Emotions are made to be felt, not fought. Well before Willoughby died, I gave a blog post the title Letting the waves do their thing. I described how surfing is used as an analogy for life–when the waves come, we learn to ride the waves. But not just that. We often forget that surfers don’t just ride the waves, they also wipe out, because from time to time a wave comes that is too big, and it pulls them under into a current that is too strong, and surfers have to learn a life-saving lesson: You can’t fight the water. When it pulls you under, you have to swim with it, or at least not against it. If you try to fight it, you will drown. And I think life is the same way. The waves are surfable, but at some point they’re going to knock you down and pull you under, and those giant emotions are too strong to fight. Too strong to deny. Too strong to say things like “well at least” or “it’s okay because.” Too strong to look the other way and distract ourselves. So when we try to fight them, we lose. They just get bigger and bigger and become more and more deeply entrenched. And one day our dams will break.

The strange thing that my psychologist friend gets to share with his clients who are afraid to let the tears start is that when we actually get open and honest and familiar and accepting with the tears, the emotions move through us. Emotions, when allowed, do their thing and then . . . let up. The current is strong, but if you go with it, it will let you back up for air.

Emotions, when blocked, exhaust us and grow bigger. Emotions, when accepted, fulfill their purpose and then recede.

And sure enough, when I put on that SYML song that brings me back to the drive to say one last goodbye, or when I tell a friend who is brave and thoughtful enough to ask all about him, or when I watch the videos of Willoughby being Willoughby–the tears come. And then they go. And it . . . helps.

So that’s thing one: Watch the videos, let the memories in, feel the feels. Deep. It hurts deep, but it heals deep.

And it keeps working that way, 4 months later. The longer I try to just put those thoughts and memories away when they creep up, the more ominous and yucky it feels. And when I finally just go, “Okay, time to hear the Willoughby playlist again,” it heals. It’s better.

At least for me. So maybe for you?

Why is it better for me to feel it all the way and let the grief grieve? I think maybe because Willoughby’s not actually gone from my heart. So trying to deny his visits to my heart hurts worse than just remembering the love and feeling him again.

Nora McInerny has a lot to say about this, and the day we let Willoughby go I listened again to her Ted Talk on grief, because I needed to remember that it is okay not to move on from Willoughby. I’m attaching her Ted Talk at the bottom of this post, because I hope, hope, hope you’ll watch it. It has been the perfect guide for me.

~

Thing two that seems to have really helped is this weird, masochistic-sounding experiment I did through the whole process.

Loss can change people. There’s something I’ve heard about the likelihood of couples who lose children breaking up. It’s just hard to survive deep losses. It’s hard to be healthy about them. It’s hard not to just throw shit at the walls and scream. It’s hard not to blame. It’s hard not to clam up. It’s hard. It’s all hard.

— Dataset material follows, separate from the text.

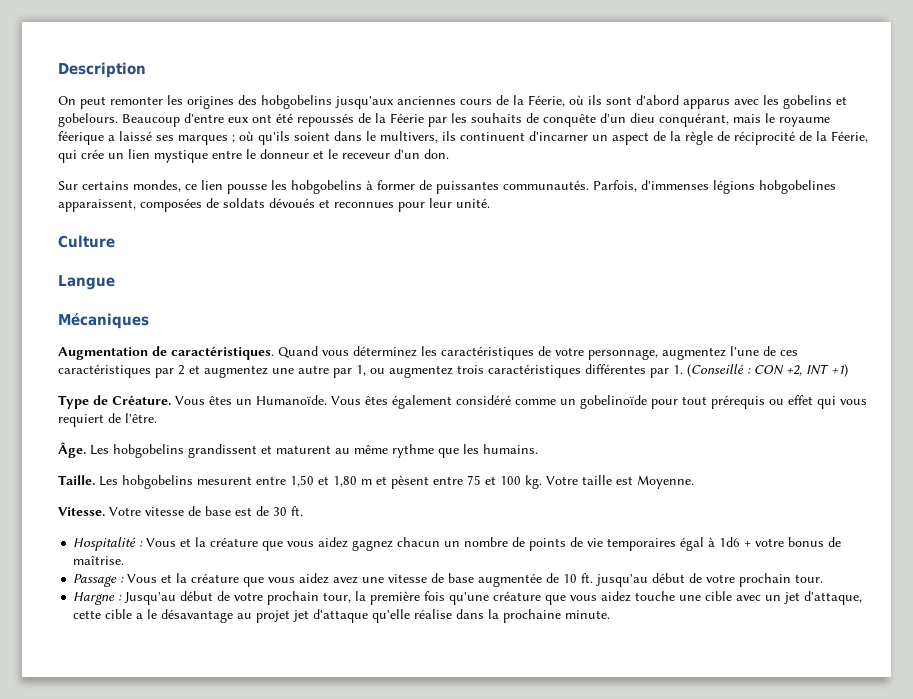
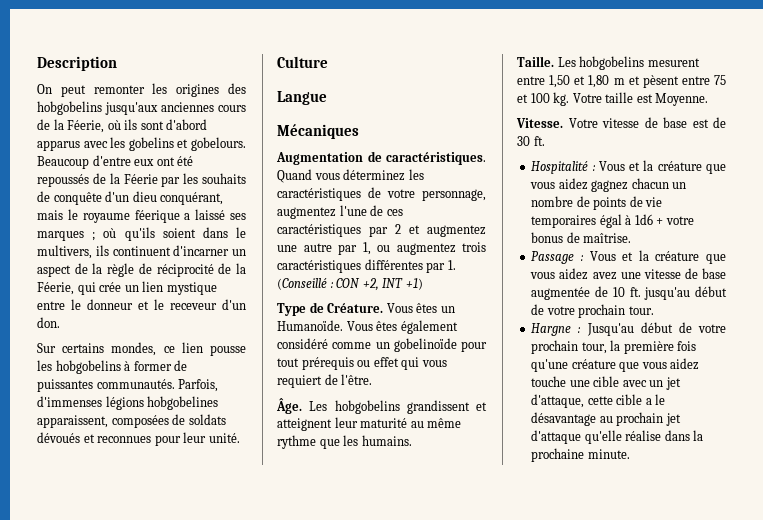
- Âge. Les hobgobelins grandissent et maturent au même rythme que les humains.
+ Âge. Les hobgobelins grandissent et atteignent leur maturité au même rythme que les humains.
- Hargne : Jusqu'au début de votre prochain tour, la première fois qu'une créature que vous aidez touche une cible avec un jet d'attaque, cette cible a le désavantage au projet jet d'attaque qu'elle réalise dans la prochaine minute.
+ Hargne : Jusqu'au début de votre prochain tour, la première fois qu'une créature que vous aidez touche une cible avec un jet d'attaque, cette cible a le désavantage au prochain jet d'attaque qu'elle réalise dans la prochaine minute.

In his life-changing book The Body Keeps the Score: Brain, Mind, and Body in the Healing of Trauma, Dr. Bessel van der Kolk explores the origins of trauma. It’s fascinating. I promise this is way over-simplified, but: One of the reasons trauma is so traumatic is that it is too much to show up for, too much to process in our brains. Too terrifying to look closely. Like the shadow in the closet. We hide under our blanket instead of investigating, so we spend the rest of our lives under our blanket instead of seeing that the shadow has come and gone.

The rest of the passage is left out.